Editorial Comment: Epigenetic changes certainly contribute to adaptation, i.e. the modification of already existing characteristics to enable a plant or animal to cope with changes in the environment. However, there are limits in epigenetic changes, because they do not alter the DNA therefore they cannot add any new characteristics or change one kind of plant into another. Therefore, they cannot be a basis for evolution. The deliberately modified plants in these experiments have remained the same species, so there is no evolution involved.
Epigenetic changes have long been known to occur in response to environmental stimuli, and definitely function as a built-in mechanism for enabling plants to adapt when they find themselves in a new environment.

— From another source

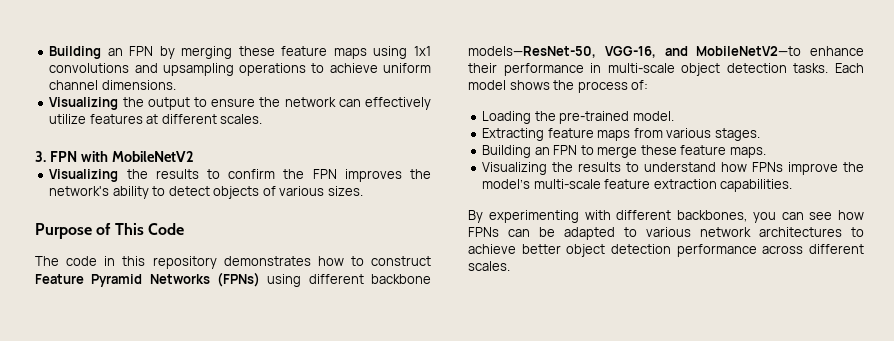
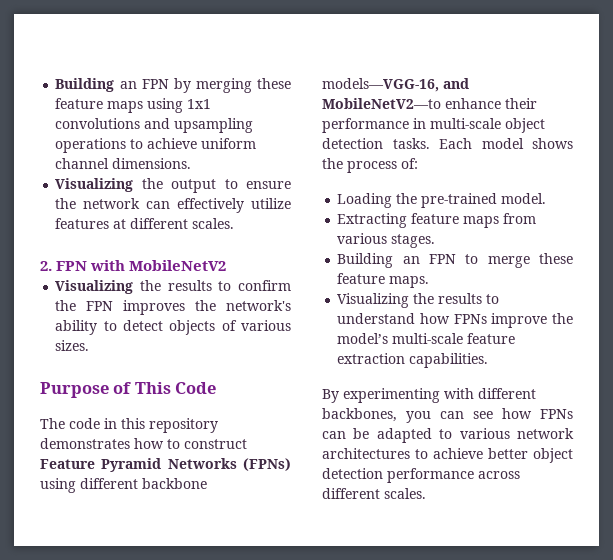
- 3. FPN with MobileNetV2
+ 2. FPN with MobileNetV2
- The code in this repository demonstrates how to construct Feature Pyramid Networks (FPNs) using different backbone models—ResNet-50, VGG-16, and MobileNetV2—to enhance their performance in multi-scale object detection tasks.
+ The code in this repository demonstrates how to construct Feature Pyramid Networks (FPNs) using different backbone models—VGG-16, and MobileNetV2—to enhance their performance in multi-scale object detection tasks.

Because they are now shown to be passed on, it also now means that succeeding generations of plants will already have the variations needed to survive in that environment, and get a good start in life.
These discoveries fit well with Genesis, which tells us God created plants according to their kinds, and to provide food, habitat and a pleasing environment. Thus, their genes enable them reproduce after their kind, and their inbuilt ability to use epigenetic changes gives them the potential to adjust to variations in the environment, without changing ‘Kinds’. These new discoveries about epigenetic changes certainly seem to be part of God’s provision for his creation, given his foreknowledge that the world would go downhill from Creation after man sinned. (Ref. inheritance, botany, adaptation)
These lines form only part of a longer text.